Se escucharon exclamaciones de asombro y todos se miraron con ojos de incredulidad. Mahmud dijo irónico:

—Sin duda bromeas.

—No bromeo en absoluto. Lo que os digo no es ni más ni menos que la pura verdad. Los toledanos se alzaron en armas y resistieron durante meses el asedio del ejército de Córdoba, y este, agotado por el invierno y la falta de víveres, tuvo que deponer el sitio y volverse. Los cordobeses vienen detrás de nosotros hacia aquí. Les hemos adelantado dando un rodeo y hemos galopado para unirnos a vosotros. En nuestra hueste vienen hombres de Asturias, de Galicia y del Imperio de los francos, romanos, germanos y gente del Norte que se han unido para luchar contra Abderramán. Aquí, entre todos, podemos alcanzar la victoria final y acabar con la tiranía de Abderramán.

Claudio intervino con entusiasmo:

—¡Por la gloria y la grandeza de Dios! ¡Esto es mucho más de lo que podíamos esperar!

Al valí se le nubló el rostro de confusión y se puso a gritar:

—¡Es una locura! ¡Cómo vamos a creernos tal fantasía! ¡Nadie puede vencer a Córdoba!

Sulaymán, tratando de apaciguarle, le dijo con toda suavidad:

—No perdemos nada intentando averiguar si es verdad lo que nos dice. Esperábamos que un día u otro el emir pasase de vuelta por aquí.
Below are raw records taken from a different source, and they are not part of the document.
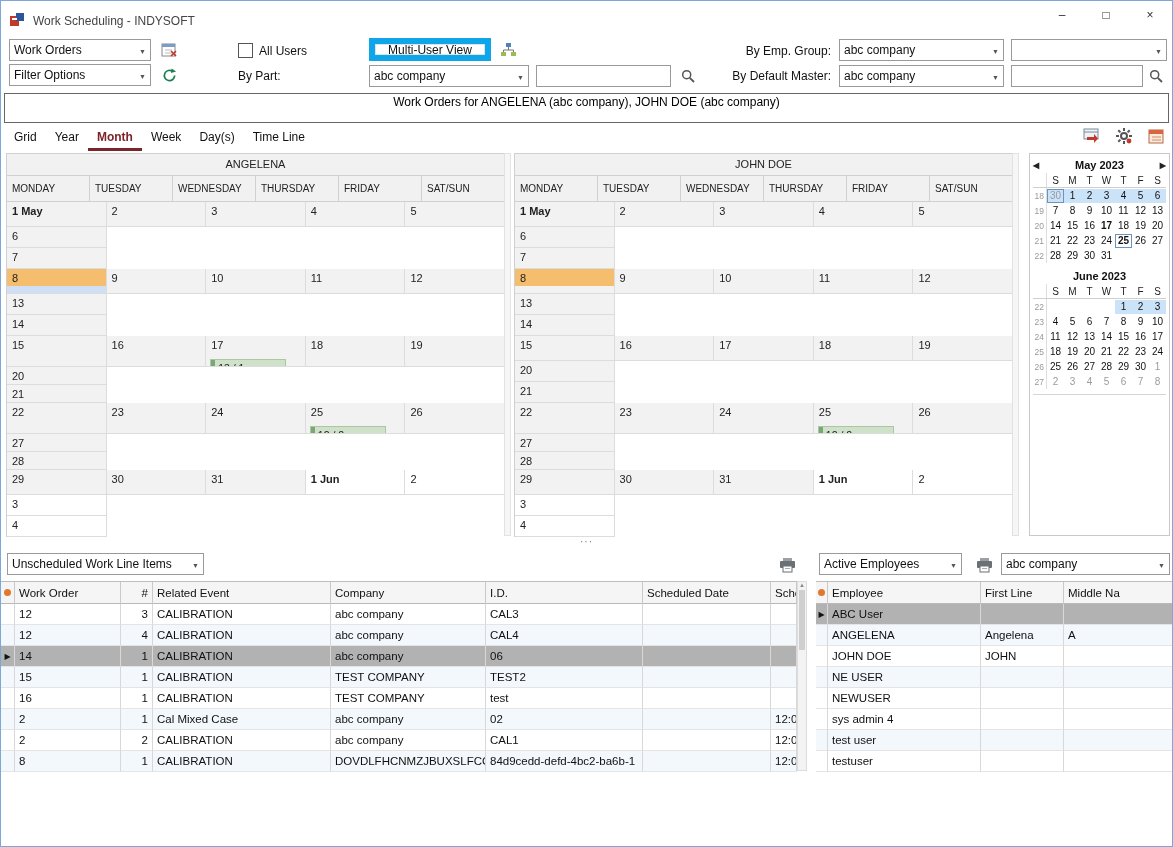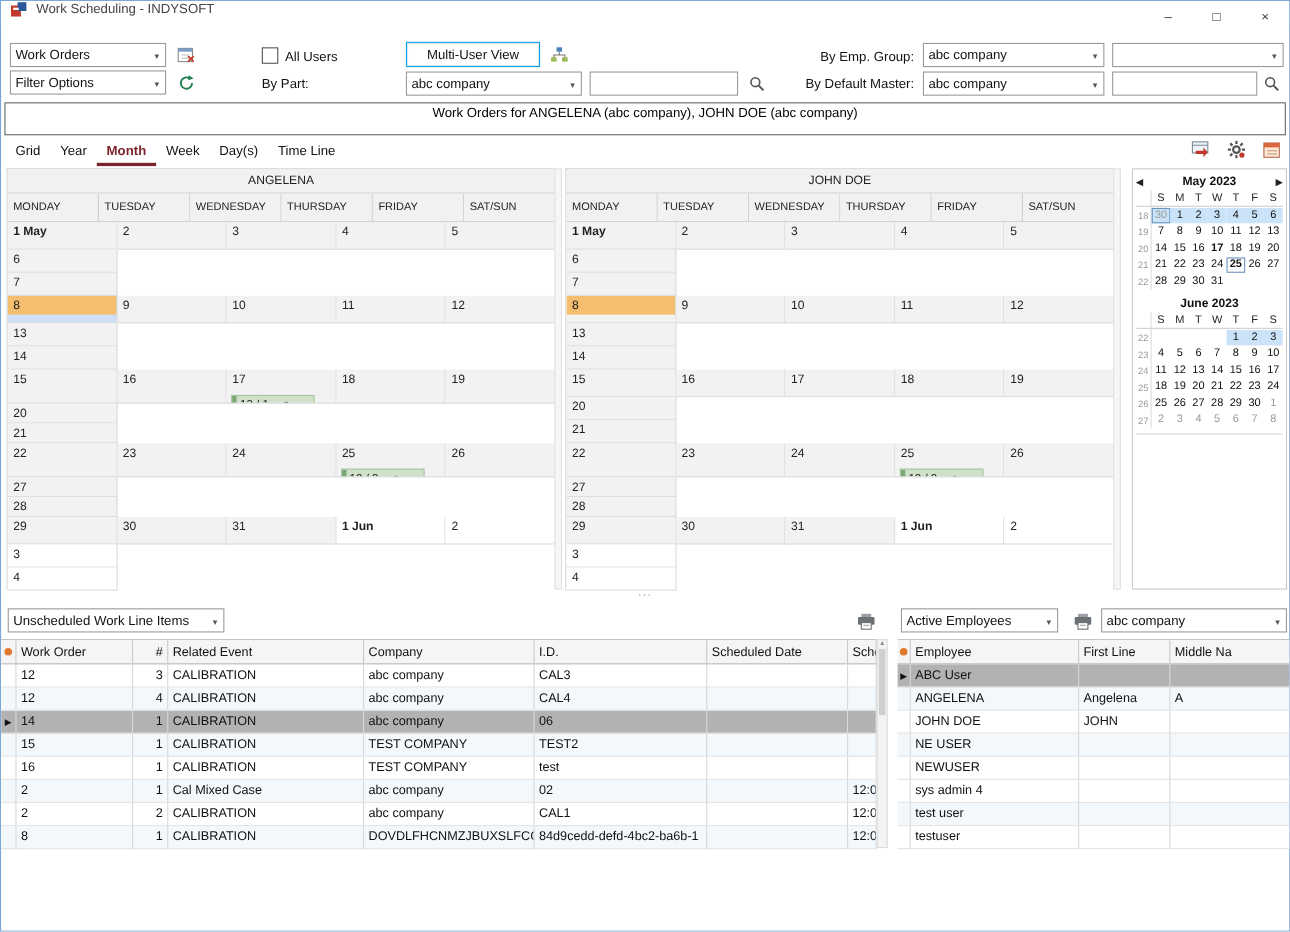--- a/index.html
+++ b/index.html
@@ -9,7 +9,7 @@
 
   
   .titlebar{position:absolute;top:0;left:0;right:0;height:27px;background:#fff;
-    display:flex;align-items:flex-start;padding-left:8px;}
+    display:flex;align-items:flex-end;padding-left:8px;}
   .appicon{width:16px;height:16px;display:inline-block;}
   .title{font-size:12px;color:#444;margin-left:8px;flex:1;}
   .wctl{display:flex;height:27px;}

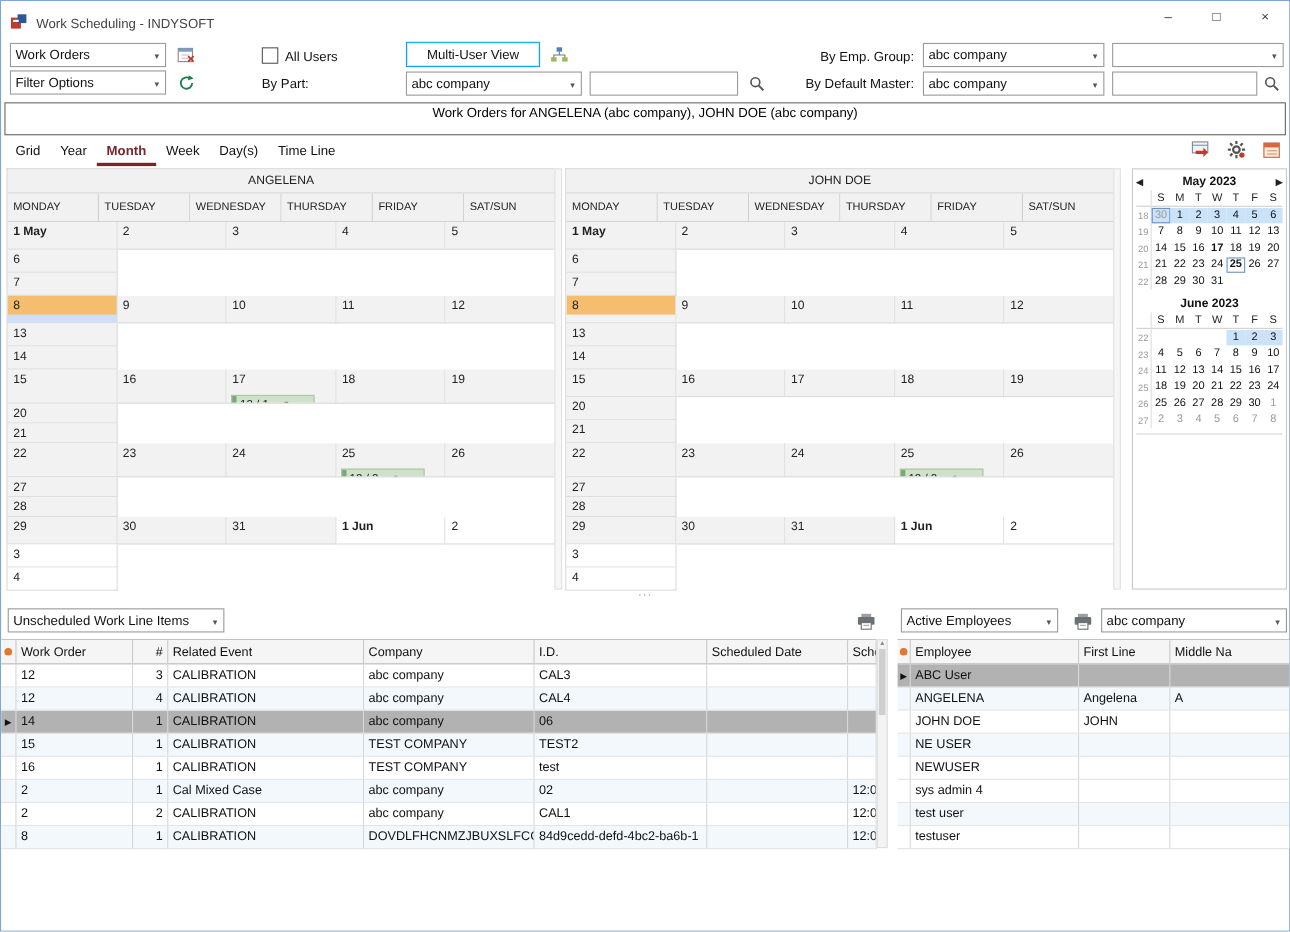--- a/index.html
+++ b/index.html
@@ -33,7 +33,7 @@
   #chk-all{left:237px;top:42px;}
   #lbl-all{left:258px;top:43px;}
   #btn-multi{position:absolute;left:368px;top:37px;width:122px;height:23px;background:#fff;
-    border:1px solid #0ea5e9;box-shadow:0 0 0 1px #d7e5f3 inset;font-size:12px;color:#111;
+    border:6px solid #0ea5e9;box-shadow:0 0 0 1px #d7e5f3 inset;font-size:12px;color:#111;
     display:flex;align-items:center;justify-content:center;cursor:pointer;box-sizing:border-box;}
   #icon-org{left:496px;top:38px;}
   #lbl-empgroup{right:341px;top:43px;}

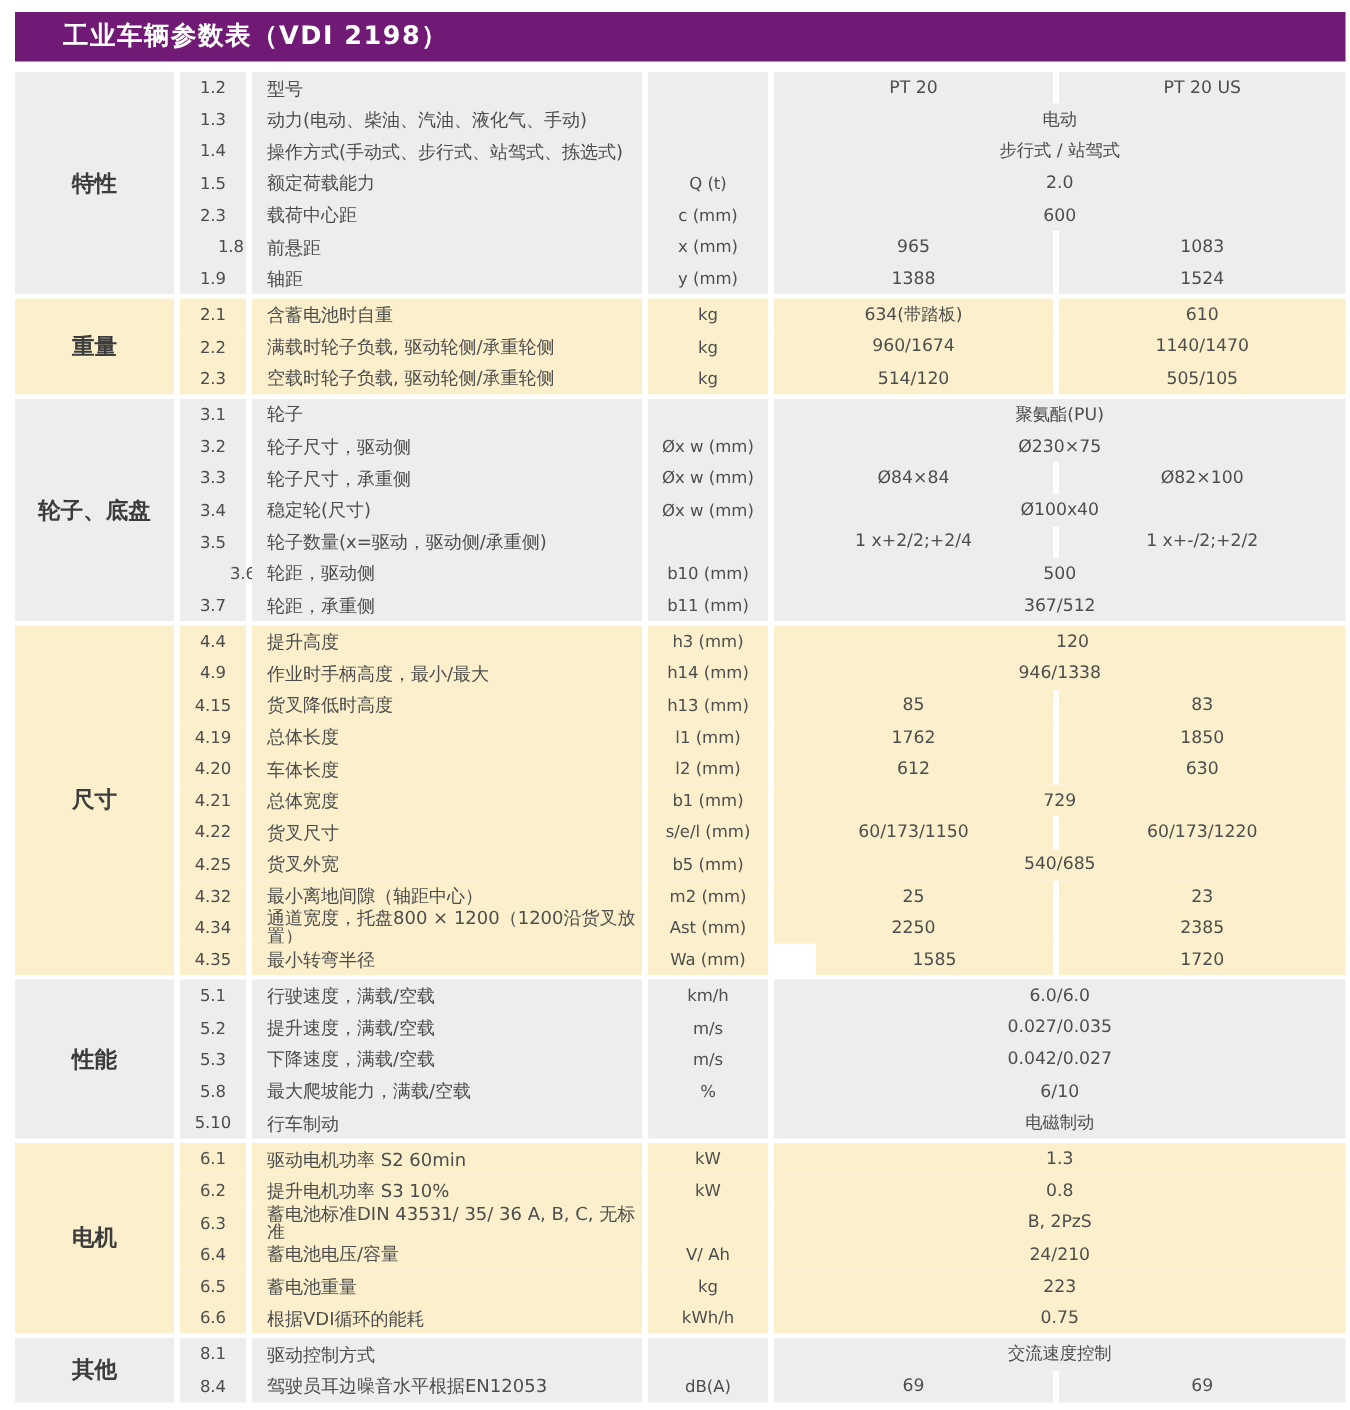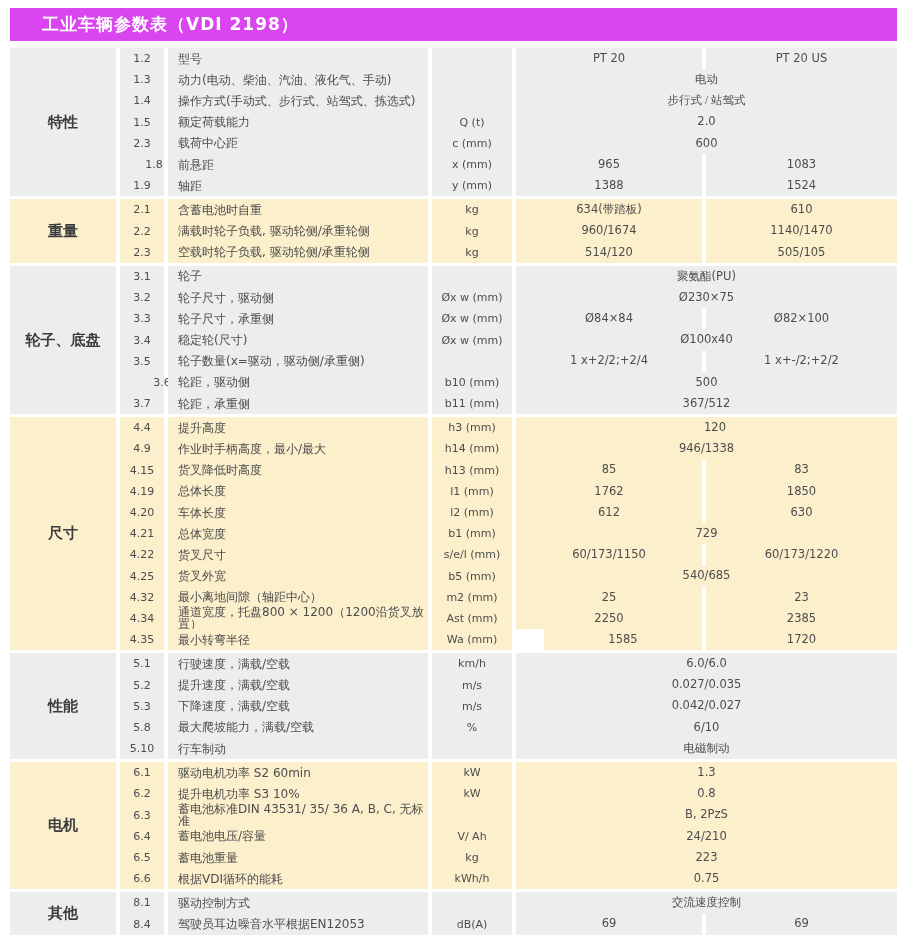--- a/index.html
+++ b/index.html
@@ -7,7 +7,7 @@
   .page{width:900px;height:940px;background:#fff;overflow:hidden;}
   .titlebar{
     margin:8px 3px 7px 10px;height:33px;box-sizing:border-box;
-    background:#d946ef;color:#ffffff;font-weight:bold;font-size:17px;
+    background:#701a75;color:#ffffff;font-weight:bold;font-size:17px;
     line-height:33px;padding-left:32px;letter-spacing:1px;
   }
   .table{margin-left:10px;margin-right:3px;}

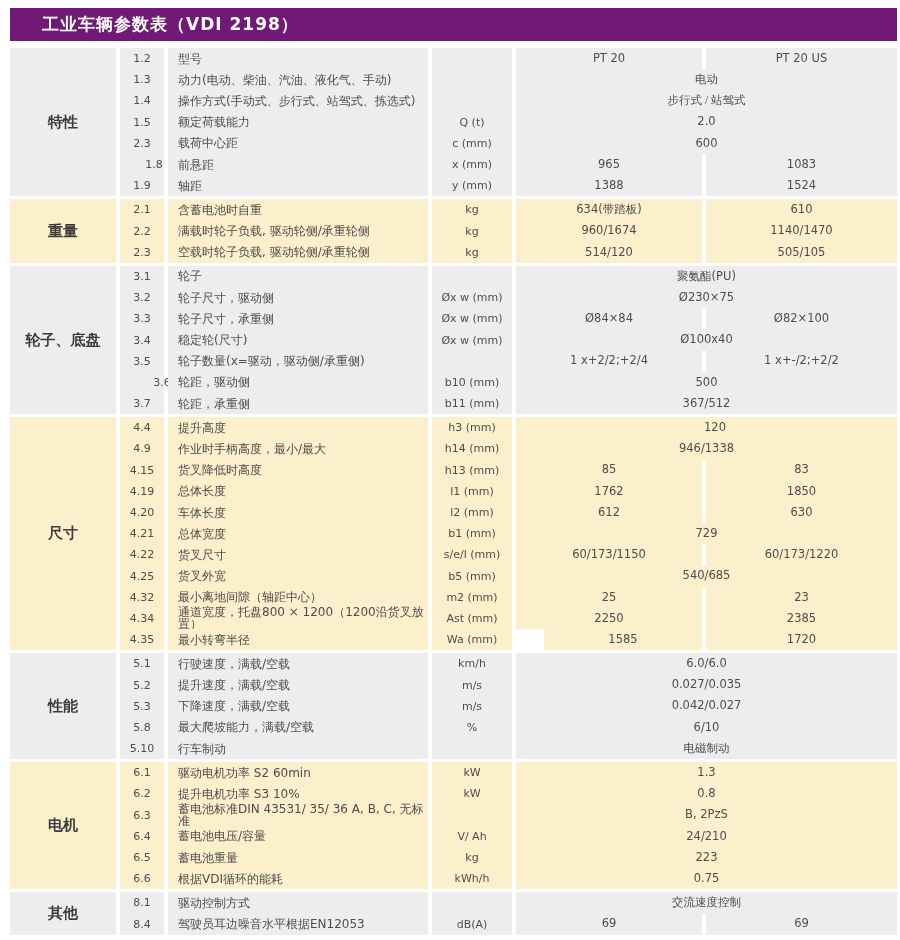--- a/index.html
+++ b/index.html
@@ -52,7 +52,7 @@
         <div class="cell num" style="grid-area: 3 / 2;">1.4</div>
         <div class="cell desc" style="grid-area: 3 / 3;">操作方式(手动式、步行式、站驾式、拣选式)</div>
         <div class="cell unit" style="grid-area: 3 / 4;"></div>
-        <div class="cell val" style="grid-area: 3 / 5 / auto / 7; font-family: Liberation Serif, serif;">步行式 / 站驾式</div>
+        <div class="cell val" style="grid-area: 3 / 5 / auto / 7;">步行式 / 站驾式</div>
         <div class="cell num" style="grid-area: 4 / 2;">1.5</div>
         <div class="cell desc" style="grid-area: 4 / 3;">额定荷载能力</div>
         <div class="cell unit" style="grid-area: 4 / 4;">Q (t)</div>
De todas formas, tenemos decidido enfrentarnos a él y cerrarle nuestra ciudad y nuestro puente. ¡Nada ha cambiado! Tú mismo me juraste que le plantaríamos cara. No podemos sino dar gracias a Allah por estas noticias.

El valí insistió, en tono circunspecto:

—Es una locura, lo que dice es difícil de creer…

Claudio intervino:

—¡Es nuestra gran oportunidad! ¡Es nuestra última esperanza! El rey cristiano nos prometió ayuda y viene a cumplir su promesa. Yo mismo le visité en su reino y me aseguró que en primavera enviaría socorro a Toledo y después a Mérida.

Mahmud, malhumorado, respondió:

—¡No puedo fiarme de infieles! ¿Cómo voy a consentir que salgamos del dominio del emir para caer en manos de rumíes cristianos?

Aquila volvió a hablar entonces:

—El rey de Galaecia no busca dominaros, sino hacer una alianza en términos de igualdad.

Todos los que le oyeron decir esto, sorprendidos, alargaron el cuello hacia delante. Sulaymán preguntó:

—¿Y qué pide el rey cristiano a cambio?

Claudio se apresuró a corregirle:

—¿No has oído que no pide nada a cambio? ¡Se trata de una alianza contra Abderramán!